Ia mengatakan kalau tingkat kesadaran masyarakat akan vaksinasi sudah mulai meningkat, namun tidak sebanding dengan jumlah vaksin yang ada. Bahkan belakangan diketahui pemkab setempat kehabisa vaksin.
Oleh sebab itu, menurut dia diperlukan adanya koordinasi lagi. Sebab, menurut Politisi PDI Perjuangan itu, masyarakat sudah mulai sadar akan manfaat vaksinasi.
"Akhir-akhir ini kesadaran masyarakat terus meningkat, tapi vaksinnya yang terlambat," katanya, seperti dikutip dari suarajatimpost.com, jejaring media suara.com, Sabtu (9/10/2021).
Baca Juga:Dukung Pemberian Vaksin Gratis Warga Solo, PMS Gandeng iDexpress
"Kan vaksin itu untuk kekebalan tubuhnya sendiri," katanya menambahgkan.

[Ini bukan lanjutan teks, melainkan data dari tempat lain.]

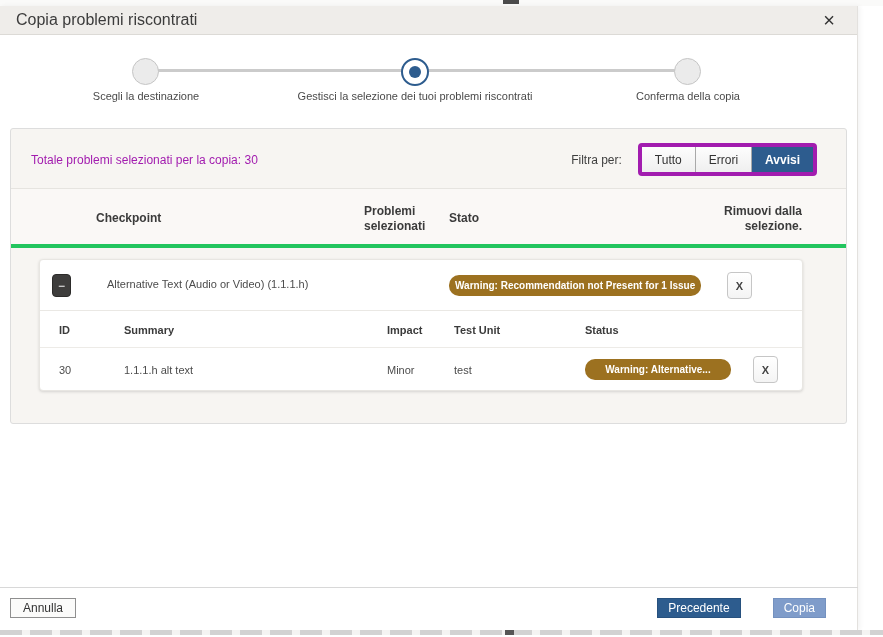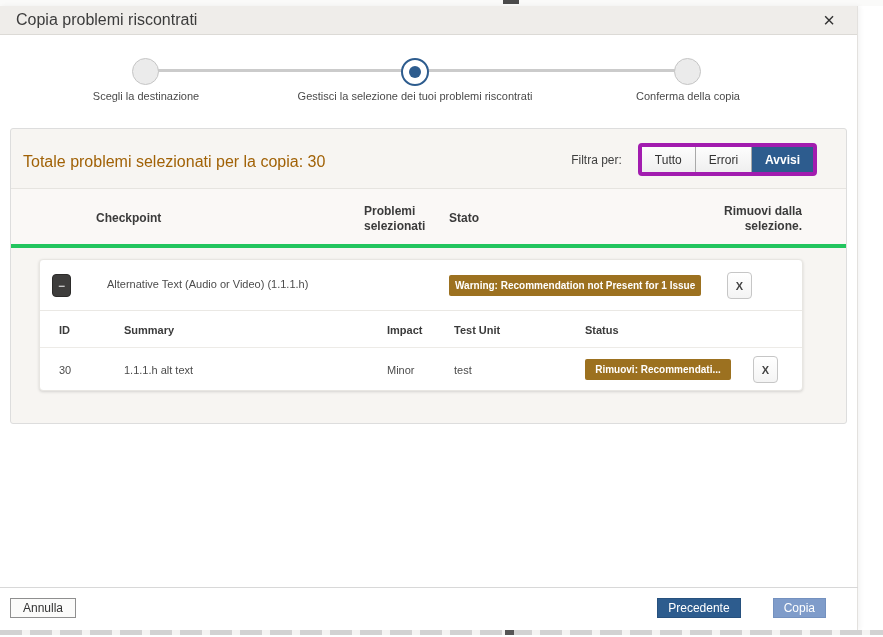"Totale problemi selezionati per la" .total-line { color: #a16207 -> #a21caf; font-size: 16px -> 12px; left: 12px -> 20px }
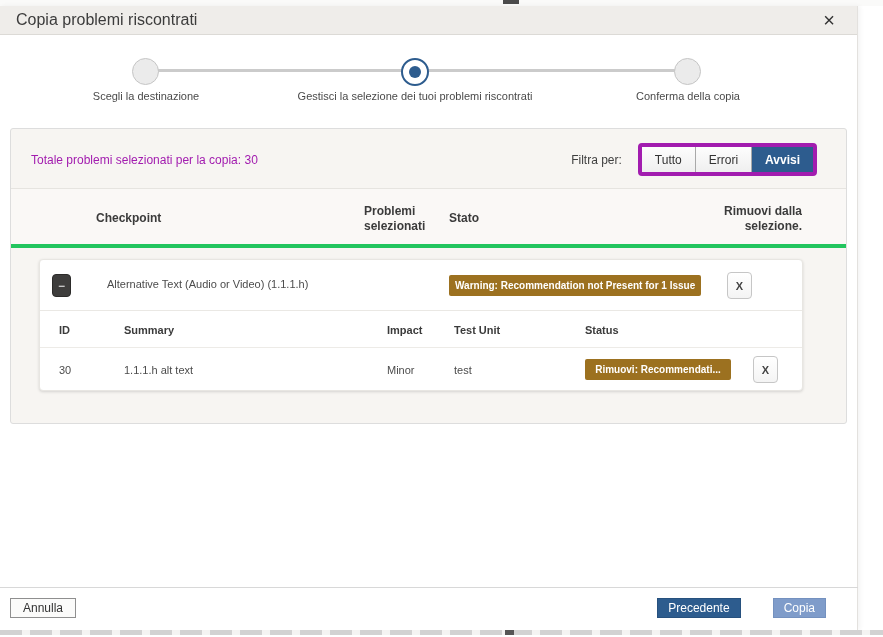"Warning: Recommendation not Present for" .badge { border-radius: 2px -> 10px }
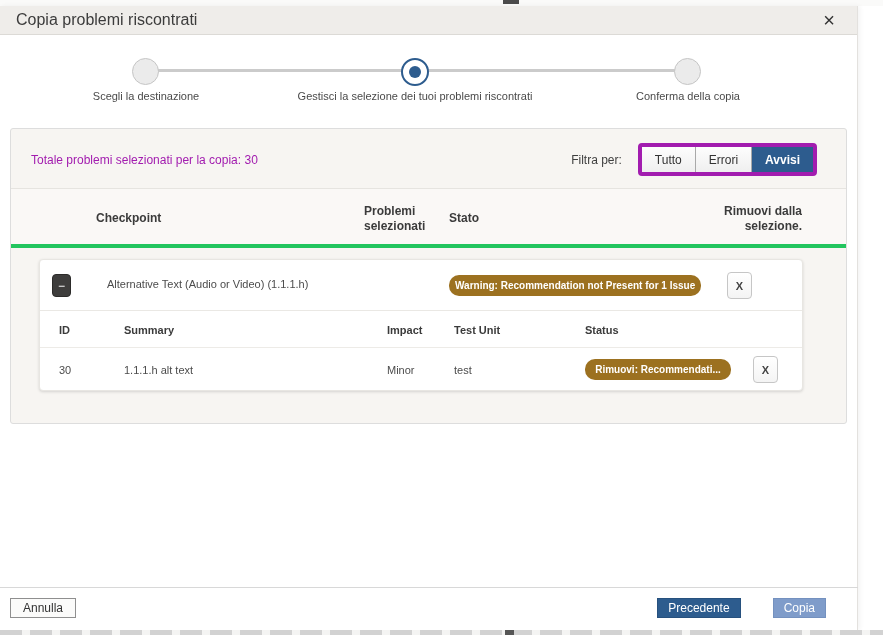"Rimuovi: Recommendati..." div.abs { text: Rimuovi: Recommendati -> Warning: Alternative }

Sementara itu, Kepala Dinas Kesehatan (Dinkes) Kabupaten Lumajang, dr Bayu Wibowo Ignasius, kepada awak media menerangkan kalau sangat betul jika capaian vaksinasi masih rendah di Kabupaten Lumajang.

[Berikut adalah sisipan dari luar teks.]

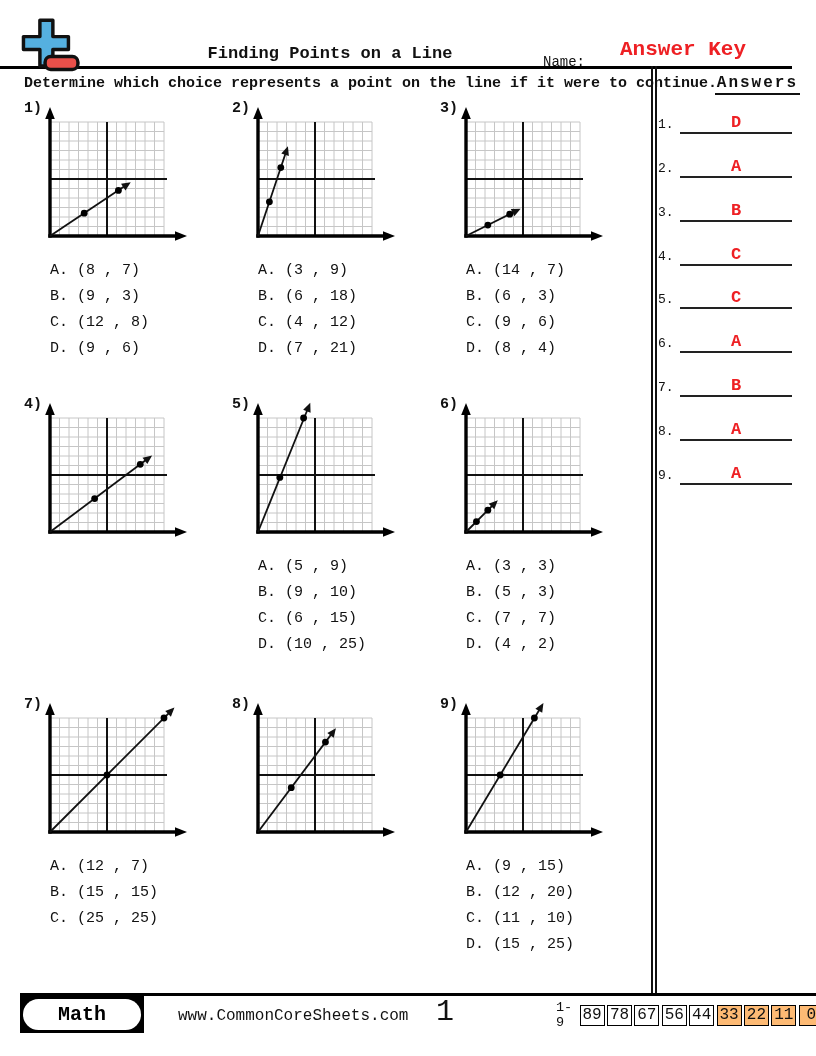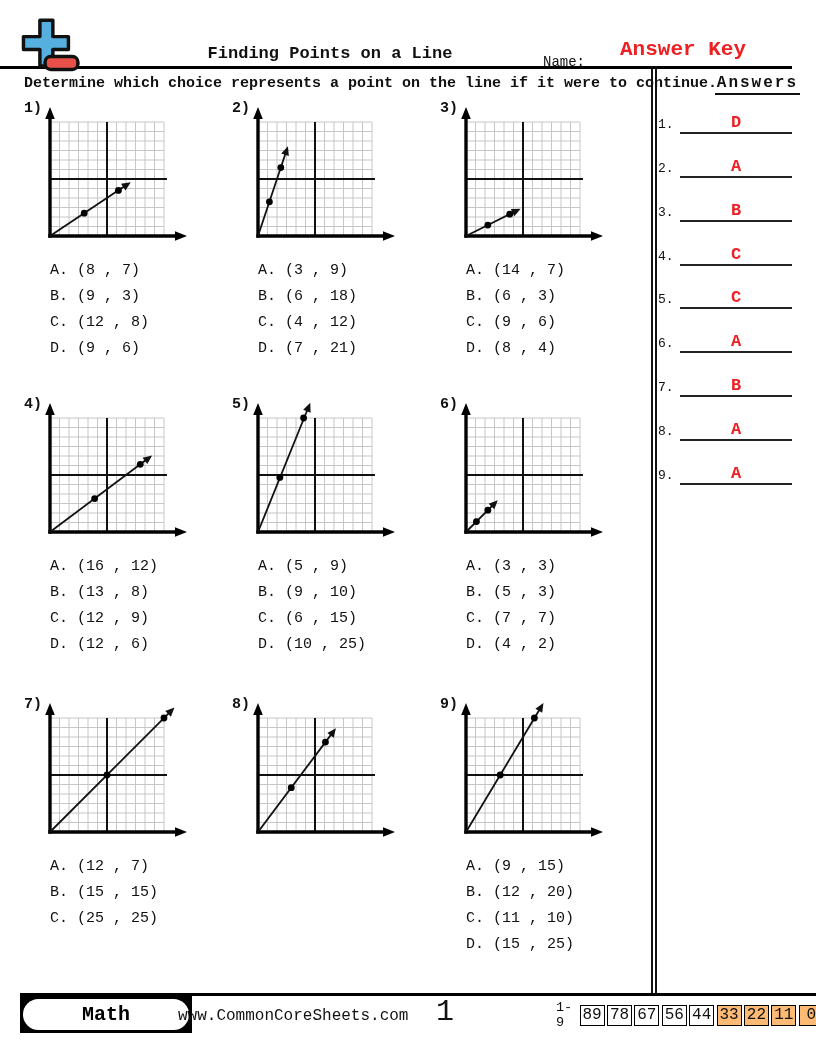"A. (16 , 12)" div.choices { html: <div> <div>A. (16 , 12)</div> <div>B. (13 , 8)</div> <div>C. (12 , 9)</div> <div>D. (12 , 6)</div> </div> -> none }
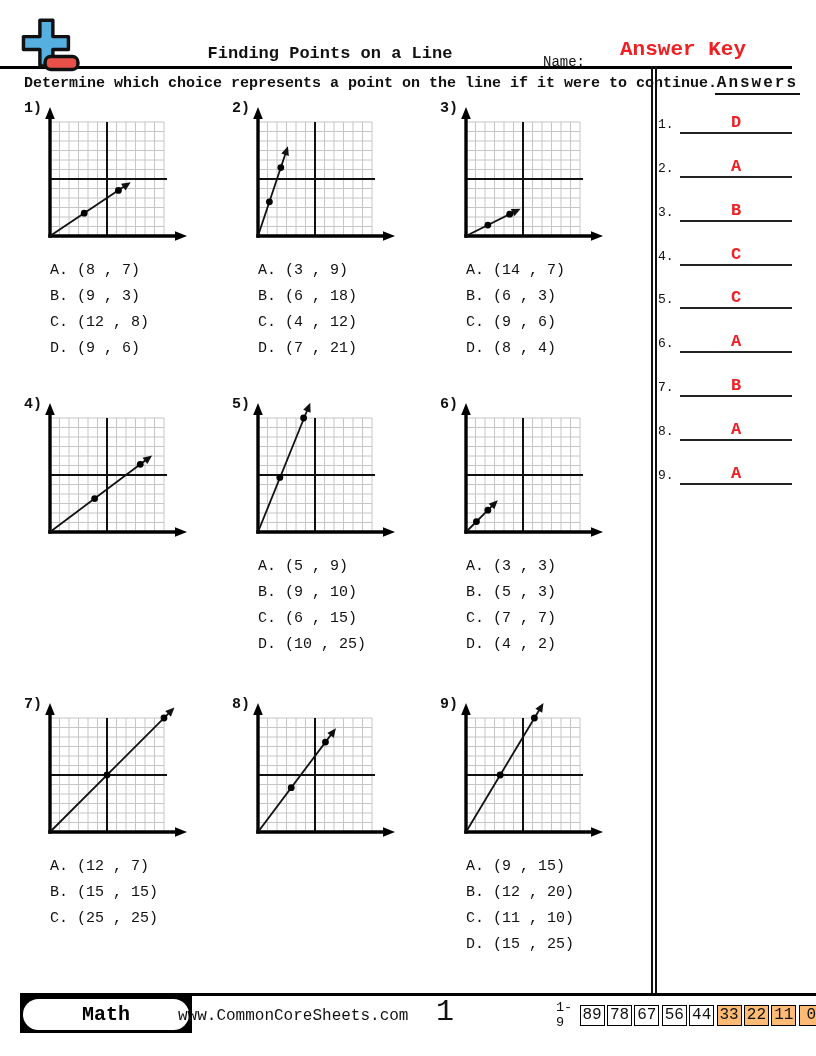"Math" .math-badge { width: 172px -> 124px }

"Iya banyak yang kehabisan untuk jadwal beberapa hari kedepan, bila tidak ada pasoksn vaksin," jawabnya.
Dr Bayu juga memberikan info terkait jumlah vaksin yang diterima Dinkes Lumajang saat ini seluruhnya berjumlah 367.062 dosis, yang terdiri dari Sinovac : 341.020 dosis, Azra : 3.068 dosis, Sinopham : 3.770 dosis dan Moderna : 12.124 dosis.

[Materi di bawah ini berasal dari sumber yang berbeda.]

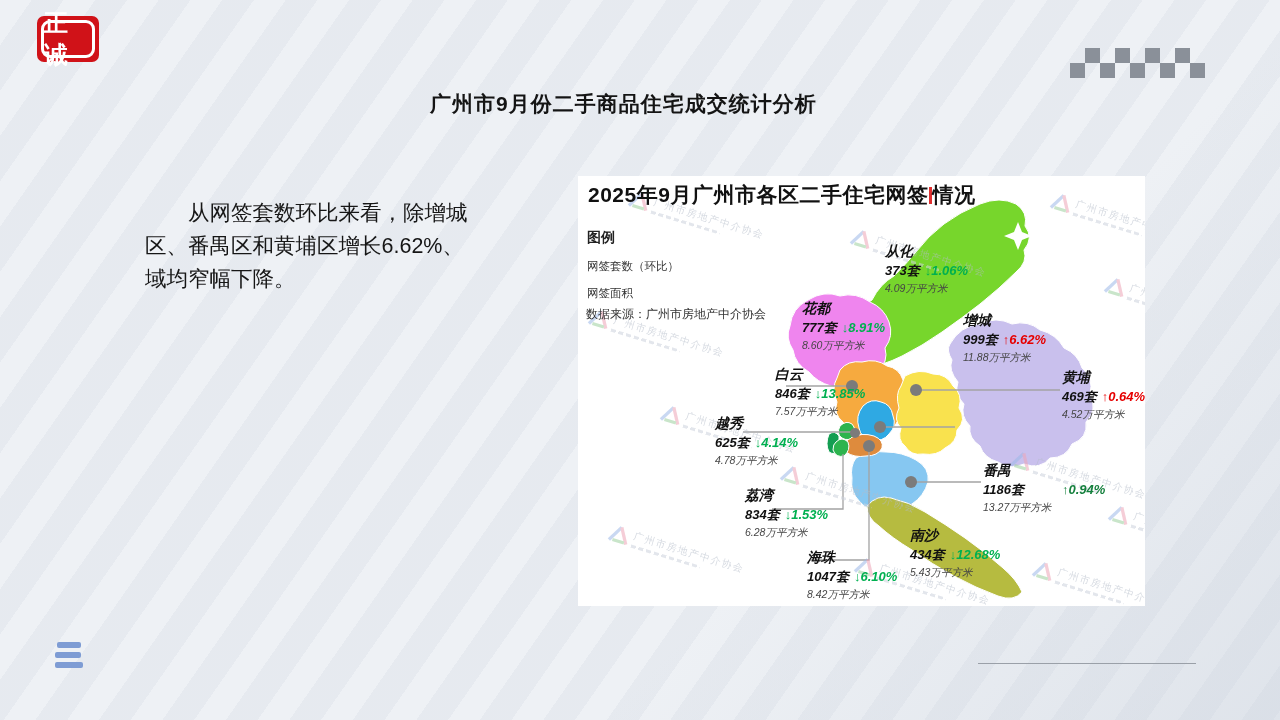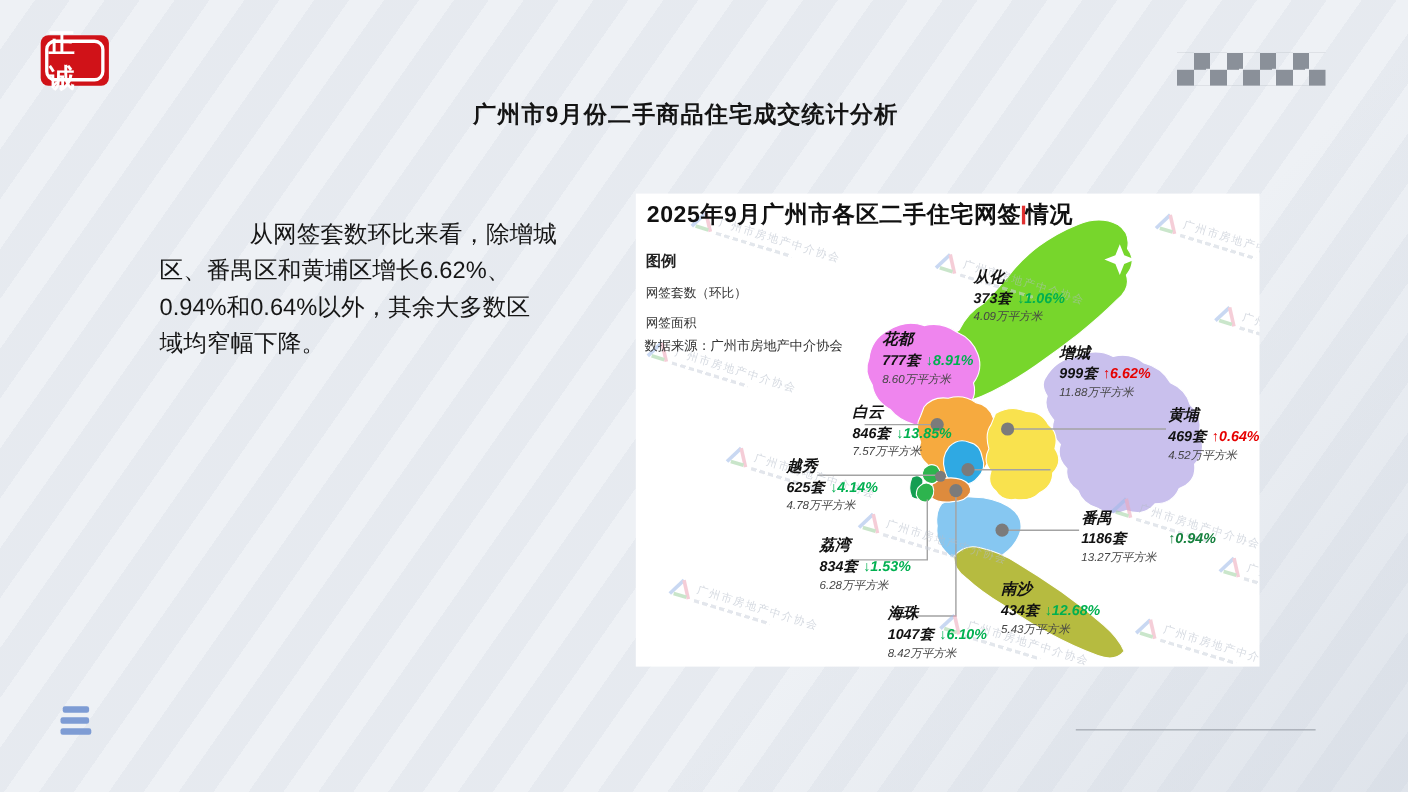"正诚" .logo { top: 32px -> 16px }
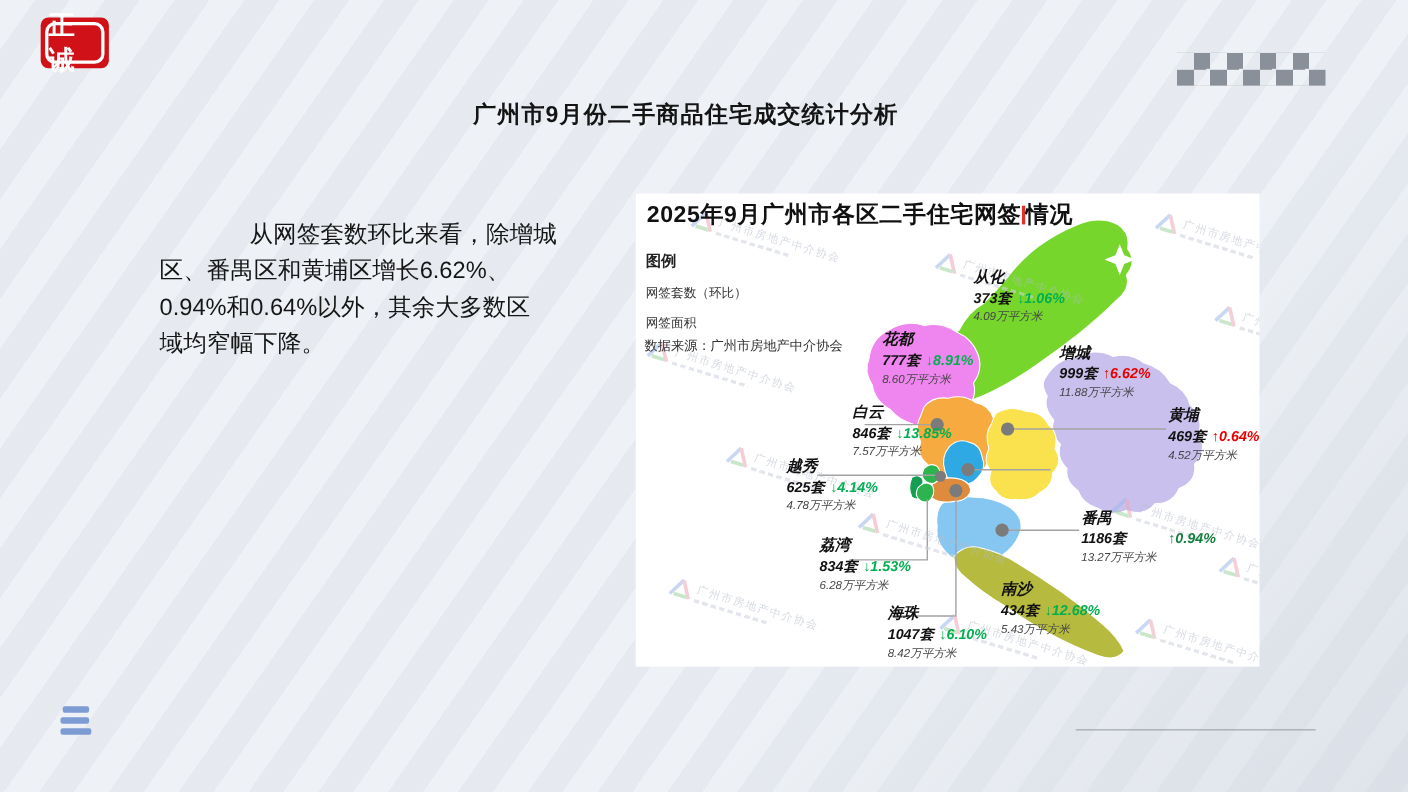"从网签套数环比来看，除增城" .indent { text-align: center -> none }
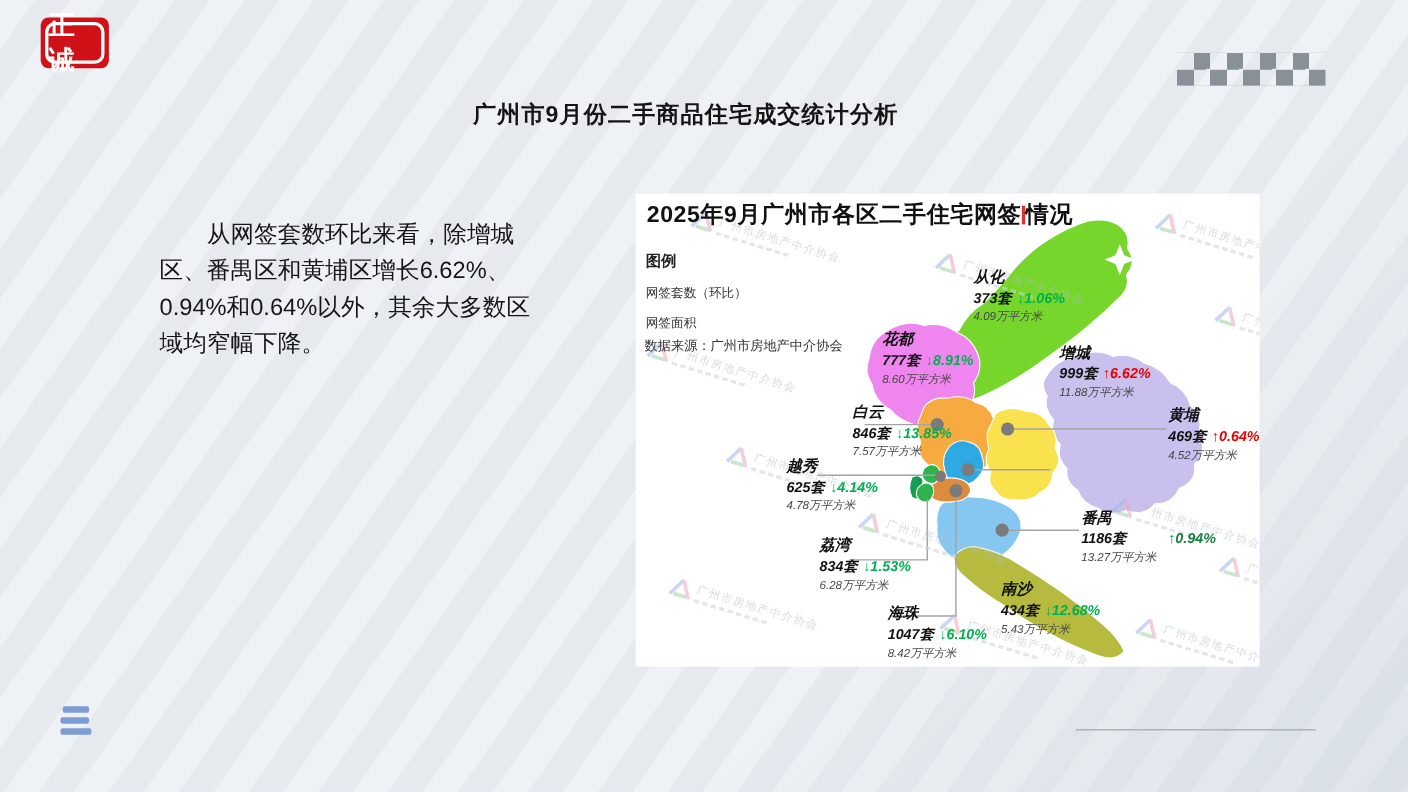"0.94%和0.64%以外，其余大多数区" div.bline { html: <div>0.94%和0.64%以外，其余大多数区</div> -> none }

"Dan saat ini sudah digunakan saat ini sebanyak 325.914 dosis, terdiri dari D1 : 203.700 (23,13%), D2 : 119.325 (13,55%) dan D3 : 2.889 (79,00% dari nakes), dan sisanya sebanyak 22.155 dosis," terangnya lagi.
Baca Juga:Kapasitas PTM di Lumajang Ditingkatkan Jadi 50 Persen
Disampaikan dr Bayu, Vaksin ini berasal dari Instalasi Farmasi Kota (IFK) Lumajang sebanyak 5.324 dosis dan Fasilitas Pelayanan Kesehatan (Fasyankes) sebanyak 16.831 dosis.
"Namun antrian sudah banyak, semua Camat Danramil dan Kapolsek sama-sama mencari sasaran. Sementara antrian, sambil nunggu vaksin datang, dan itu memang masalah," bebernya.
Pastinya, menurut dr Bayu, data permintaan untuk hari ini dan beberapa hari kedepan sudah banyak dan vaksin tidak bisa dipenuhi. "Kami masih meminta kepada propinsi untuk segera mendistribusikan kepada Kabupaten Lumajang," katanya.